Retype exactly what appears below from the line containing "background: #c4b5fd ->" down to the line containing "text: Liên hệ", keeping both end lines. Do not include pictures.

**The data**:
+ + + +

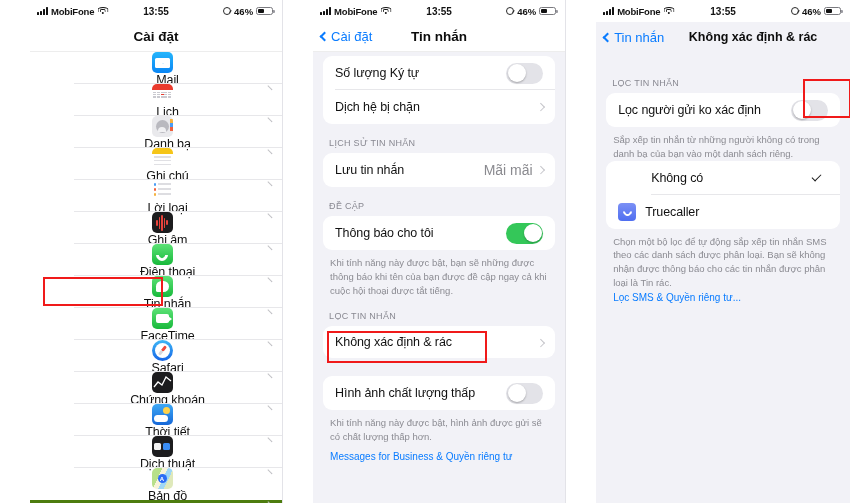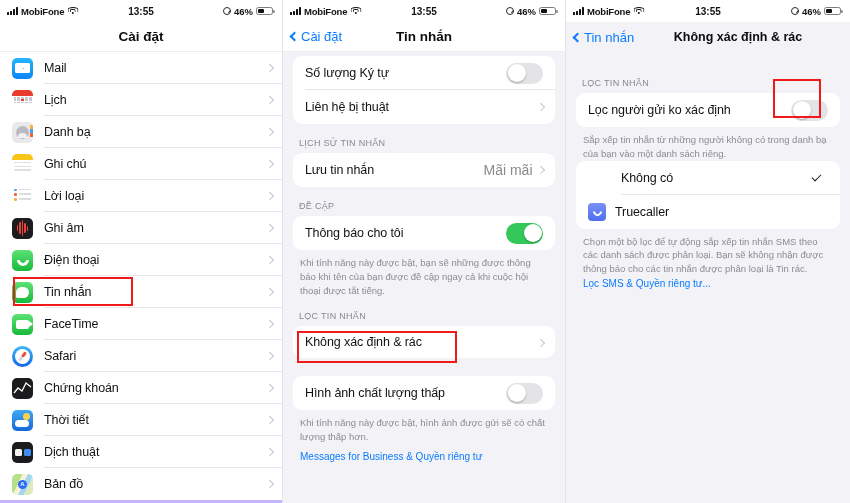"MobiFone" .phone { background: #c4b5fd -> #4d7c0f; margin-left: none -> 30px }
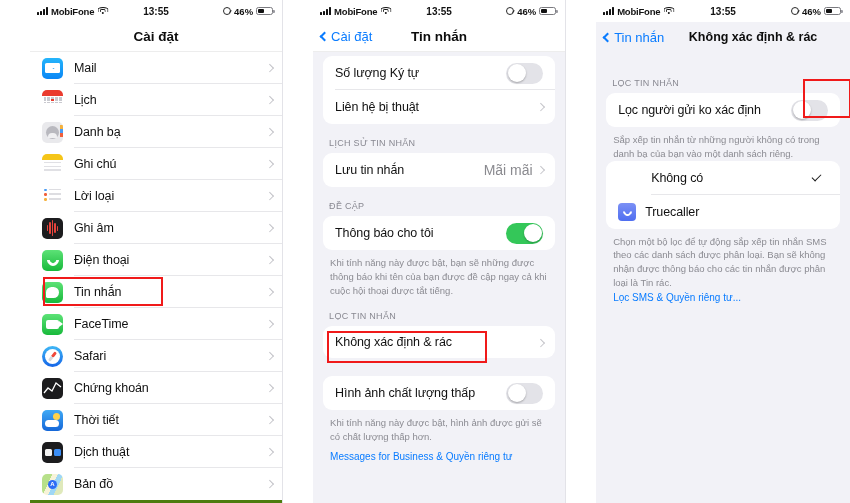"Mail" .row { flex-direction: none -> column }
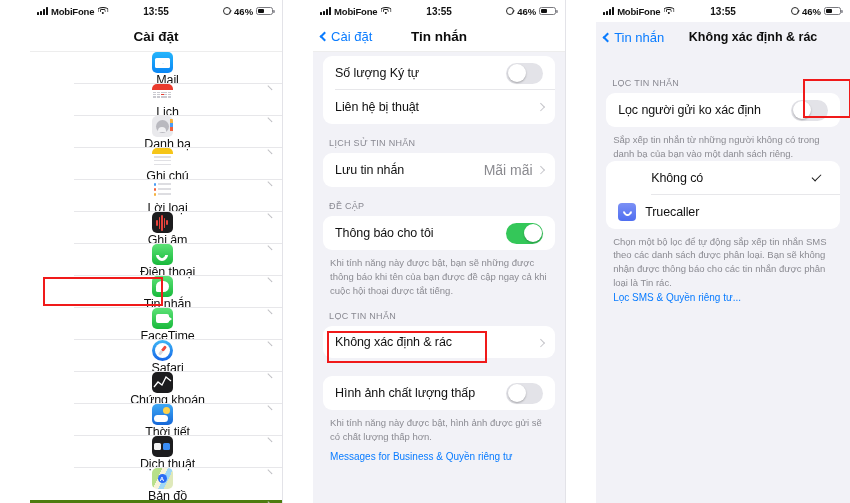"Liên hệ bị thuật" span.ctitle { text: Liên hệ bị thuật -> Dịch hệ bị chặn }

+ + + +

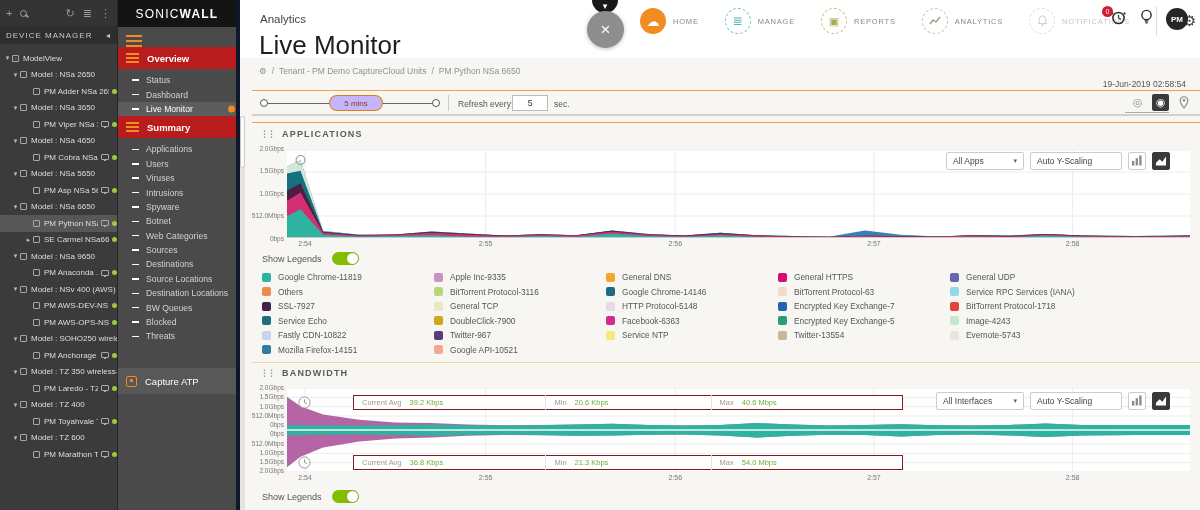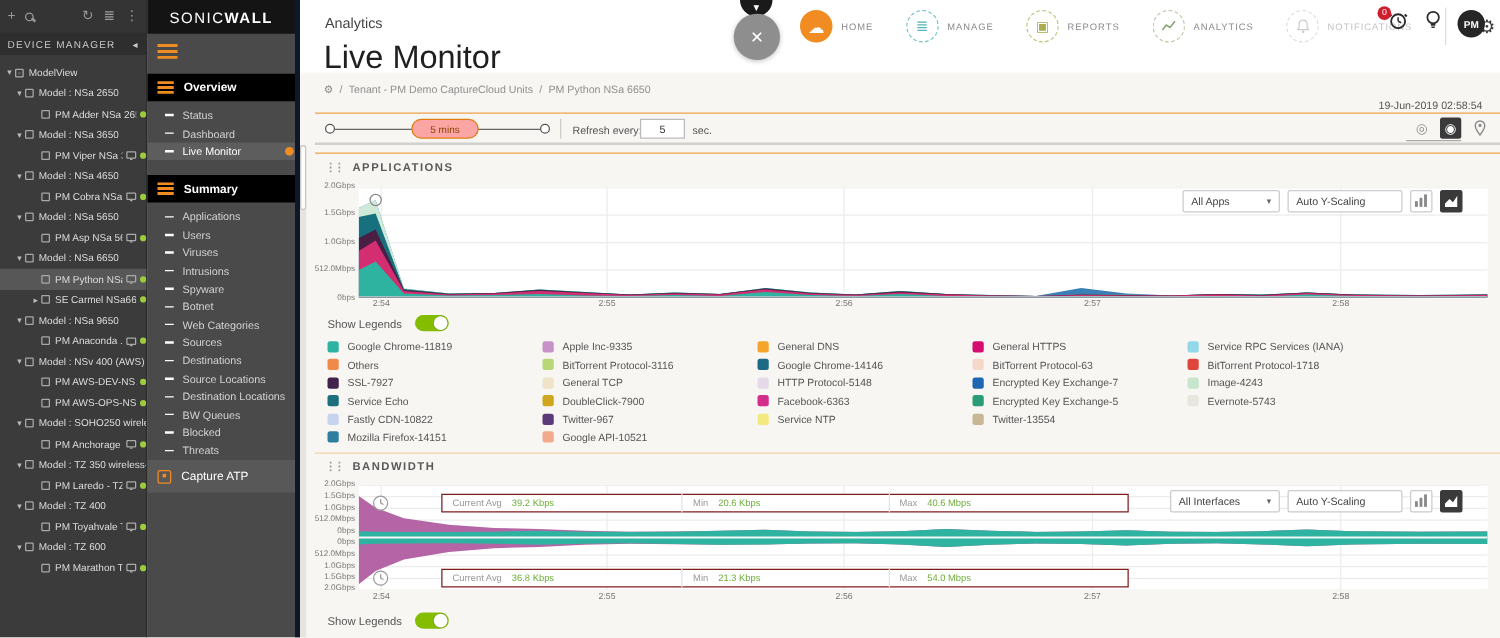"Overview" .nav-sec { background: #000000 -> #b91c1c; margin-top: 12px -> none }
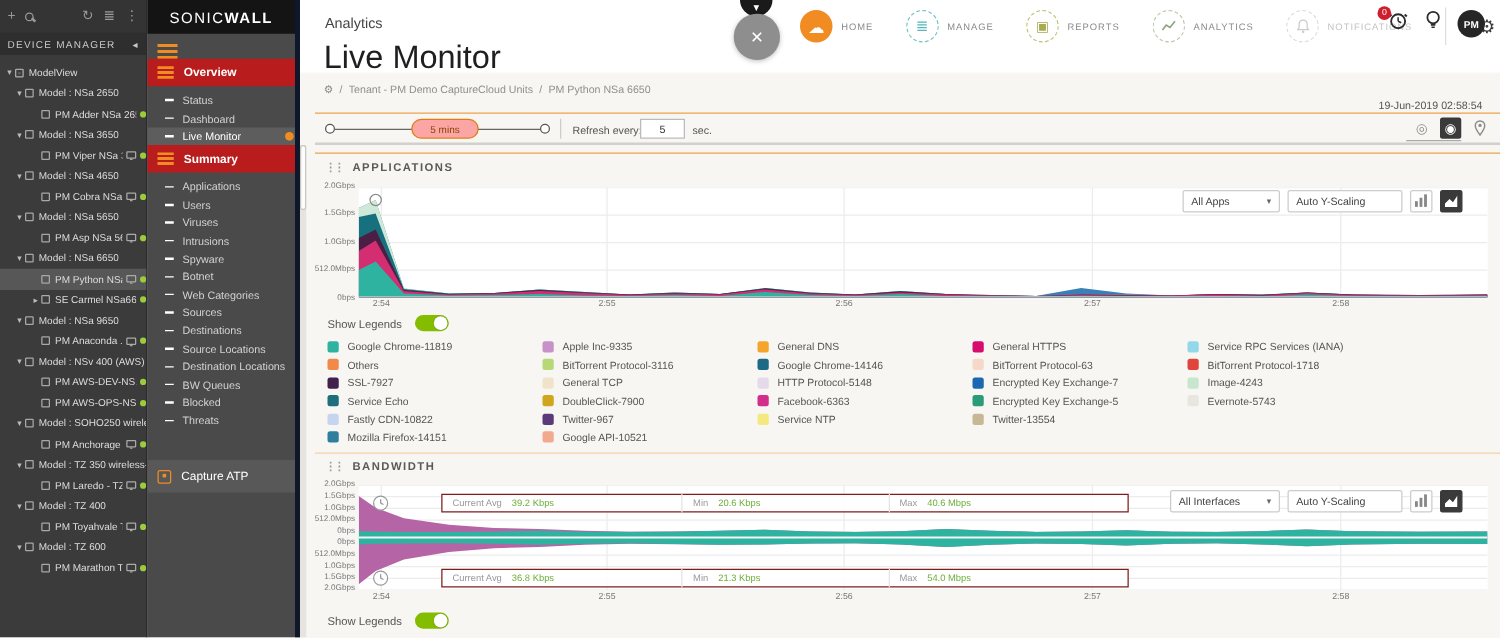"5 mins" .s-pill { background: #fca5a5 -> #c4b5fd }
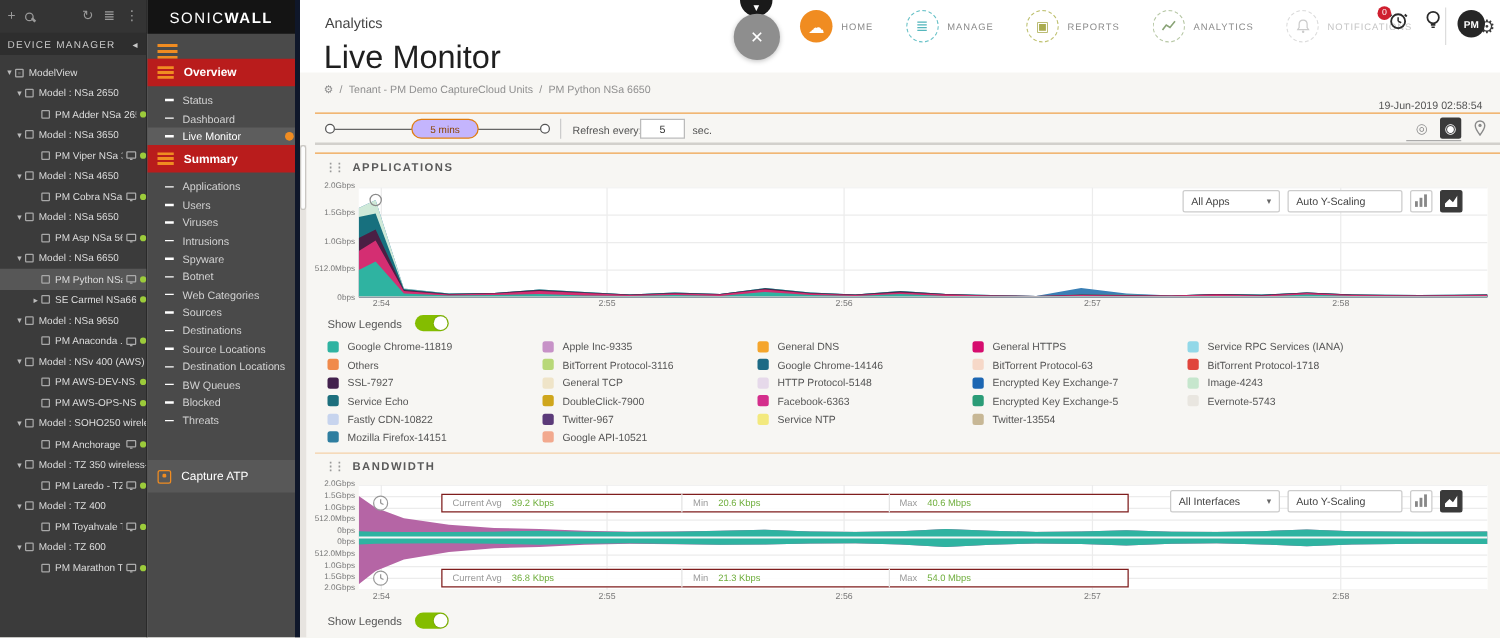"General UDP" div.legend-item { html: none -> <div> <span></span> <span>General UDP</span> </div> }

+ + + +

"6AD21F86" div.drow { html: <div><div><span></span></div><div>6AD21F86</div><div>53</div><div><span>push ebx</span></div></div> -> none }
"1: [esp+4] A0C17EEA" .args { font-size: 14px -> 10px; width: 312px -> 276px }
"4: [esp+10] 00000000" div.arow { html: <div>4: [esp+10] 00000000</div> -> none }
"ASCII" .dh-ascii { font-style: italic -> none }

+ + + +

**Result**:
"MobiFone" .phone { background: #c4b5fd -> #4d7c0f; margin-left: none -> 30px }
"Mail" .row { flex-direction: none -> column }
"Liên hệ bị thuật" span.ctitle { text: Liên hệ bị thuật -> Dịch hệ bị chặn }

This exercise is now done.